Exercise: What you return must match the records word for word, except that pictures are dropped.

■ ■ ■ ■ ■

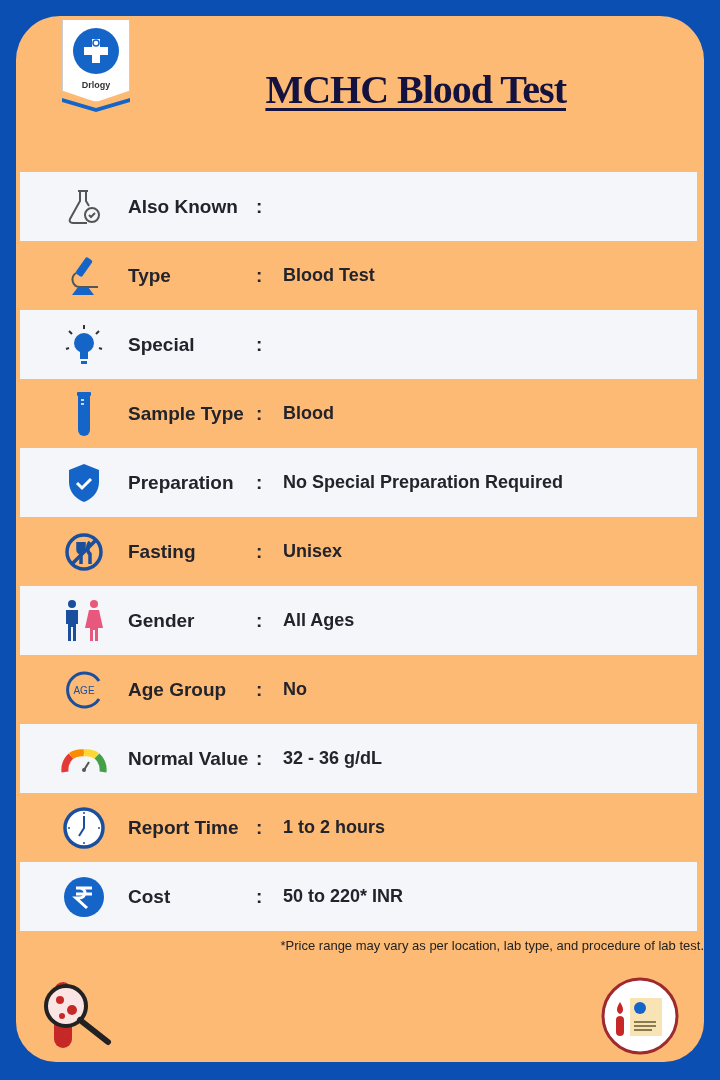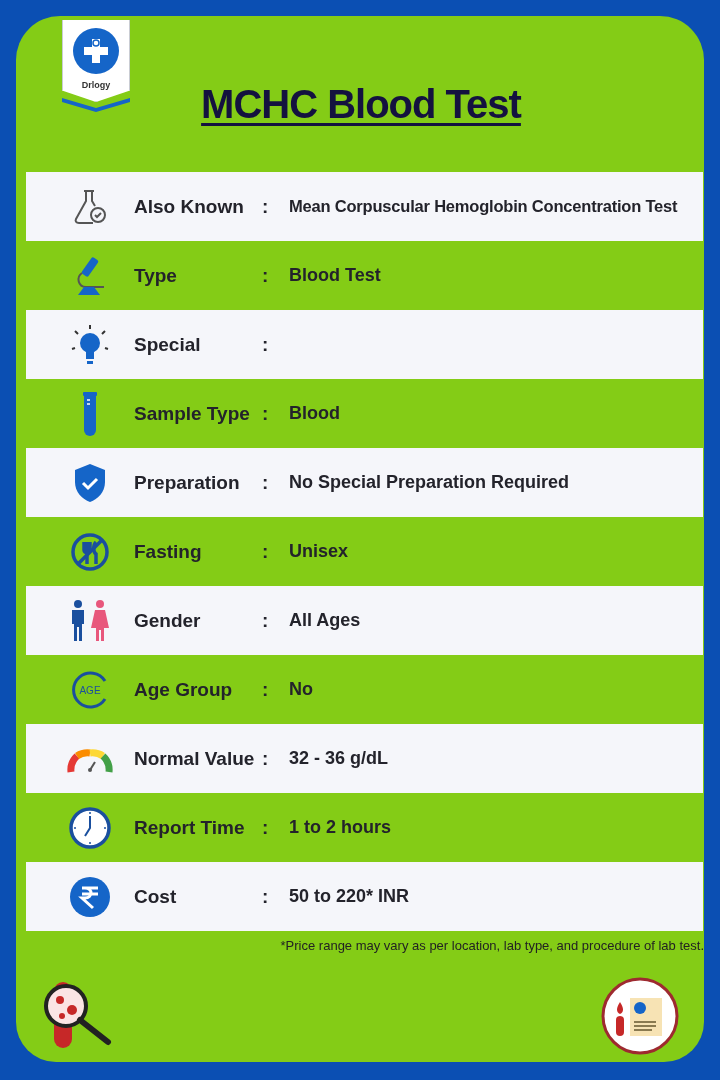--- a/index.html
+++ b/index.html
@@ -1,20 +1,20 @@
 <!DOCTYPE html>
 <html><head>
 <meta charset="utf-8">
 <style>
   * { box-sizing: border-box; margin: 0; padding: 0; }
   html, body { width: 720px; height: 1080px; overflow: hidden; }
   body { background: #0b4fb3; font-family: "Liberation Sans", sans-serif; position: relative; }
   .card {
     position: absolute; left: 16px; top: 16px; width: 688px; height: 1046px;
-    background: #84cc16; border-radius: 44px 44px 40px 40px; overflow: hidden;
+    background: #fdba74; border-radius: 44px 44px 40px 40px; overflow: hidden;
   }
   .badge {
     position: absolute; top: 4px; width: 68px; height: 96px;
   }
   .badge .shield {
     position: absolute; left: 0; top: 0; width: 68px; height: 82px;
     border: 1.5px solid #c9ccd3; border-top: none; background: #fff;
     clip-path: polygon(0 0, 100% 0, 100% 86%, 50% 100%, 0 86%);
   }
   .badge .chev {
@@ -22,25 +22,25 @@
   }
   .badge .circle {
     position: absolute; left: 11px; top: 8px; width: 46px; height: 46px; border-radius: 50%;
     background: #1565c8; display: flex; align-items: center; justify-content: center;
   }
   .badge .blabel {
     position: absolute; left: 0; width: 68px; top: 60px; text-align: center;
     font-size: 9px; font-weight: bold; color: #333;
   }
   .title {
-    position: absolute; left: 140px; top: 66px; width: 410px; text-align: center;
-    font-family: Liberation Sans, sans-serif; font-weight: bold; font-size: 40px; letter-spacing: -1px;
+    position: absolute; left: 140px; top: 50px; width: 410px; text-align: right;
+    font-family: Liberation Serif, serif; font-weight: bold; font-size: 40px; letter-spacing: -1px;
     color: #14123f; text-decoration: underline; text-decoration-thickness: 3px; text-underline-offset: 5px;
   }
-  .rows { position: absolute; left: 10px; top: 156px; width: 677px; }
+  .rows { position: absolute; left: 4px; top: 156px; width: 677px; }
   .row {
     height: 69px; display: flex; align-items: center; position: relative;
   }
   .row:nth-child(odd) { background: #f5f6fa; }
   .row .ic { position: absolute; left: 40px; width: 48px; height: 48px; display:flex; align-items:center; justify-content:center; }
   .row .lbl { position: absolute; left: 108px; font-size: 19px; font-weight: bold; color: #23232b; }
   .row .colon { position: absolute; left: 236px; font-size: 19px; font-weight: bold; color: #23232b; }
   .row .val { position: absolute; left: 263px; font-size: 18px; font-weight: bold; color: #23232b; white-space: nowrap; }
   .row .val.small { font-size: 16.5px; letter-spacing: -0.2px; }
   .note {
@@ -79,21 +79,20 @@
       <div class="ic">
         <svg width="40" height="40" viewBox="0 0 40 40" fill="none" stroke="#555" stroke-width="2">
             <path d="M14 4h10M16 4v10L6 32c-1 2 0 4 3 4h14"></path>
             <path d="M22 4v10l3 5"></path>
             <circle cx="28" cy="28" r="7"></circle>
             <path d="M25 28l2 2 4-4"></path>
           </svg>
       </div>
       <span class="lbl">Also Known</span>
       <span class="colon">:</span>
-      <span class="val small">Mean Corpuscular Hemoglobin Concentration Test</span>
     </div>
     <div class="row">
       <div class="ic">
         <svg width="40" height="42" viewBox="0 0 40 42">
             <rect x="16" y="2" width="8" height="20" rx="2" transform="rotate(35 20 12)" fill="#1565c8"></rect>
             <path d="M12 18c-6 4-4 14 4 14h18" fill="none" stroke="#555" stroke-width="2"></path>
             <path d="M8 40l6-8h10l6 8z" fill="#1565c8"></path>
           </svg>
       </div>
       <span class="lbl">Type</span>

■ ■ ■ ■ ■

Exercise output:
--- a/index.html
+++ b/index.html
@@ -1,20 +1,20 @@
 <!DOCTYPE html>
 <html><head>
 <meta charset="utf-8">
 <style>
   * { box-sizing: border-box; margin: 0; padding: 0; }
   html, body { width: 720px; height: 1080px; overflow: hidden; }
   body { background: #0b4fb3; font-family: "Liberation Sans", sans-serif; position: relative; }
   .card {
     position: absolute; left: 16px; top: 16px; width: 688px; height: 1046px;
-    background: #84cc16; border-radius: 44px 44px 40px 40px; overflow: hidden;
+    background: #fdba74; border-radius: 44px 44px 40px 40px; overflow: hidden;
   }
   .badge {
     position: absolute; top: 4px; width: 68px; height: 96px;
   }
   .badge .shield {
     position: absolute; left: 0; top: 0; width: 68px; height: 82px;
     border: 1.5px solid #c9ccd3; border-top: none; background: #fff;
     clip-path: polygon(0 0, 100% 0, 100% 86%, 50% 100%, 0 86%);
   }
   .badge .chev {
@@ -22,25 +22,25 @@
   }
   .badge .circle {
     position: absolute; left: 11px; top: 8px; width: 46px; height: 46px; border-radius: 50%;
     background: #1565c8; display: flex; align-items: center; justify-content: center;
   }
   .badge .blabel {
     position: absolute; left: 0; width: 68px; top: 60px; text-align: center;
     font-size: 9px; font-weight: bold; color: #333;
   }
   .title {
-    position: absolute; left: 140px; top: 66px; width: 410px; text-align: center;
-    font-family: Liberation Sans, sans-serif; font-weight: bold; font-size: 40px; letter-spacing: -1px;
+    position: absolute; left: 140px; top: 50px; width: 410px; text-align: right;
+    font-family: Liberation Serif, serif; font-weight: bold; font-size: 40px; letter-spacing: -1px;
     color: #14123f; text-decoration: underline; text-decoration-thickness: 3px; text-underline-offset: 5px;
   }
-  .rows { position: absolute; left: 10px; top: 156px; width: 677px; }
+  .rows { position: absolute; left: 4px; top: 156px; width: 677px; }
   .row {
     height: 69px; display: flex; align-items: center; position: relative;
   }
   .row:nth-child(odd) { background: #f5f6fa; }
   .row .ic { position: absolute; left: 40px; width: 48px; height: 48px; display:flex; align-items:center; justify-content:center; }
   .row .lbl { position: absolute; left: 108px; font-size: 19px; font-weight: bold; color: #23232b; }
   .row .colon { position: absolute; left: 236px; font-size: 19px; font-weight: bold; color: #23232b; }
   .row .val { position: absolute; left: 263px; font-size: 18px; font-weight: bold; color: #23232b; white-space: nowrap; }
   .row .val.small { font-size: 16.5px; letter-spacing: -0.2px; }
   .note {
@@ -79,21 +79,20 @@
       <div class="ic">
         <svg width="40" height="40" viewBox="0 0 40 40" fill="none" stroke="#555" stroke-width="2">
             <path d="M14 4h10M16 4v10L6 32c-1 2 0 4 3 4h14"></path>
             <path d="M22 4v10l3 5"></path>
             <circle cx="28" cy="28" r="7"></circle>
             <path d="M25 28l2 2 4-4"></path>
           </svg>
       </div>
       <span class="lbl">Also Known</span>
       <span class="colon">:</span>
-      <span class="val small">Mean Corpuscular Hemoglobin Concentration Test</span>
     </div>
     <div class="row">
       <div class="ic">
         <svg width="40" height="42" viewBox="0 0 40 42">
             <rect x="16" y="2" width="8" height="20" rx="2" transform="rotate(35 20 12)" fill="#1565c8"></rect>
             <path d="M12 18c-6 4-4 14 4 14h18" fill="none" stroke="#555" stroke-width="2"></path>
             <path d="M8 40l6-8h10l6 8z" fill="#1565c8"></path>
           </svg>
       </div>
       <span class="lbl">Type</span>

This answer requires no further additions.